Alors il lui demandait pardon.
Puis il la surveilla, et ne parvint qu'à se rendre ennuyeux; il ne venait plus aux jours dits; il arrivait inopinément, dans la nuit quelquefois, pour voir si les fentes des volets de Rosseline étaient éclairées,—et, si elles étaient sombres, il n'en concluait pas moins que sa maîtresse n'était pas seule. Il faisait contre la fenêtre le signal convenu. La mère du Rosseline avait sa chambre sur le derrière de la maison, et ne pouvait entendre. Si Rosseline n'ouvrait pas, il attendait quelquefois le jour, pour voir si un homme sortirait. Si elle ouvrait, alors entre elle qui était à sa fenêtre du premier étage et lui qui était sur le pavé de la rue, des dialogues à voix basse, très basse, un peu sifflante, commençaient; et sur lui bien souvent pleuvaient l'injure et la menace, en échange des reproches.

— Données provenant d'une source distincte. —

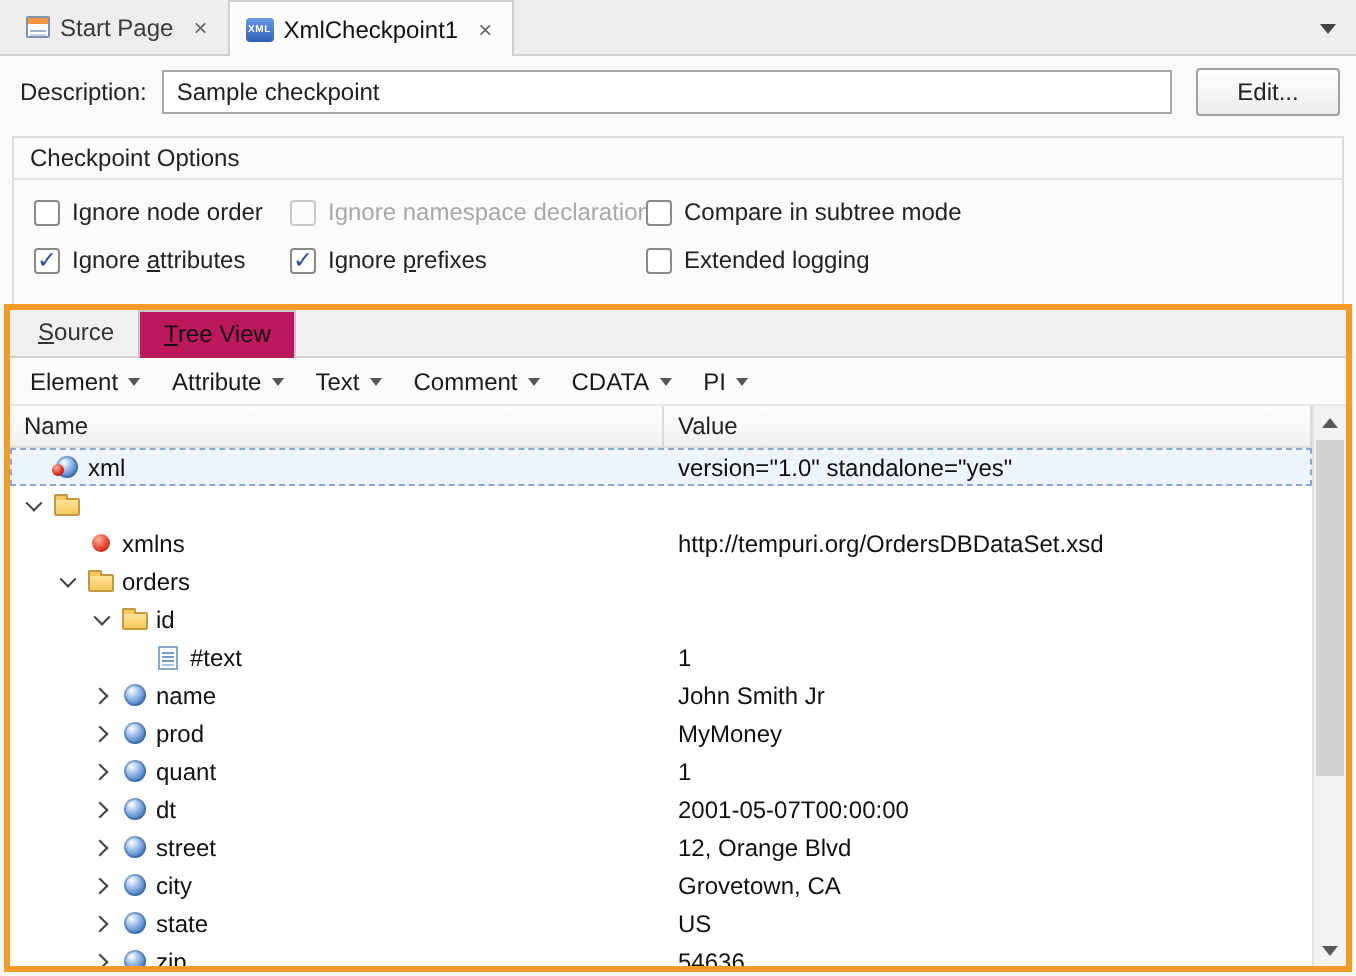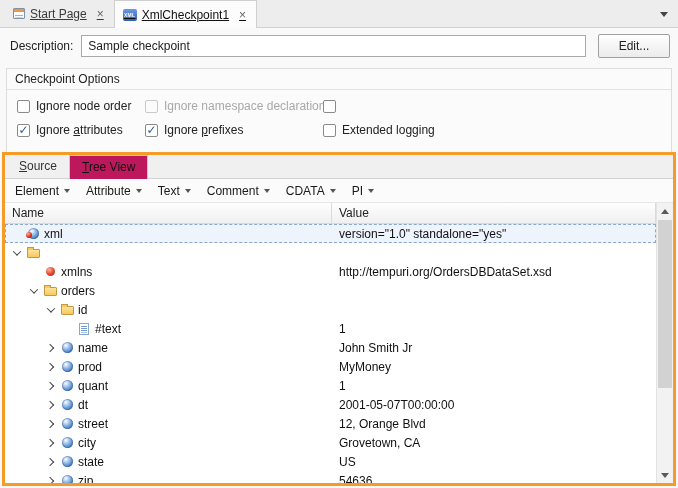--- a/index.html
+++ b/index.html
@@ -10,7 +10,7 @@
 
   
   #tabbar { position:absolute; top:0; left:0; right:0; height:28px; background:#ededed; border-bottom:1px solid #d0d0d0; display:flex; align-items:flex-end; padding-left:5px; }
-  .tab { height:27px; display:flex; align-items:center; gap:5px; padding:0 8px; color:#3a3a3a; cursor:default;text-decoration:underline; }
+  .tab { height:27px; display:flex; align-items:center; gap:5px; padding:0 8px; color:#3a3a3a; cursor:default; }
   .tab.active { background:#fcfcfc; border:1px solid #cfcfcf; border-bottom:none; margin-bottom:-1px; height:28px; color:#111; }
   .closex { font-size:12px; color:#666; margin-left:3px; width:11px; text-align:center; }
   .ic-start { position:relative; width:12px; height:11px; border:1px solid #7d93ad; background:#fff; border-radius:1px; flex:none; }

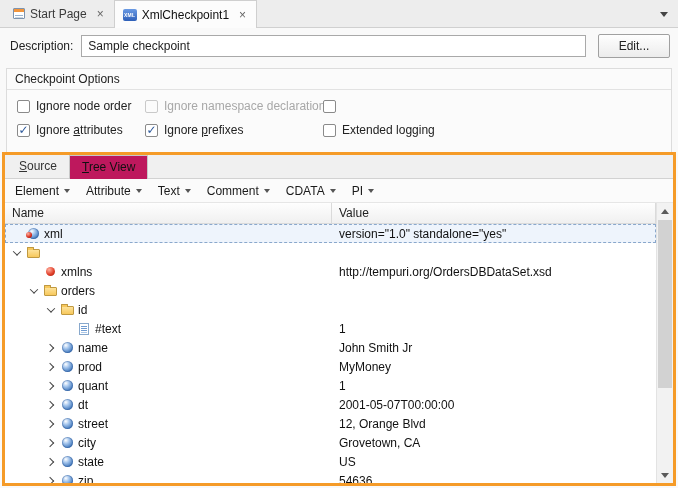--- a/index.html
+++ b/index.html
@@ -119,6 +119,7 @@
       </label>
       <label class="opt">
         <span class="cb"></span>
+        <span class="cblabel">Compare in subtree mode</span>
       </label>
       <label class="opt">
         <span class="cb on"></span>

—Tu me perdras, fou que tu es! on te devinera.... Où as-tu laissé ton cheval?
—Je l'ai caché un peu loin, au bord du Rhône, dans un coin que je sais, dans les saules....
—Va-t'en!
—Ai-je fait à cheval cette course si longue, sept lieues, tu entends!... pour être ainsi reçu?
—Il ne fallait pas venir! te l'ai-je permis?
—N'es-tu pas mienne et comme ma femme?
—Oh! ça pas encore! tu es trop tyran! tu es jaloux.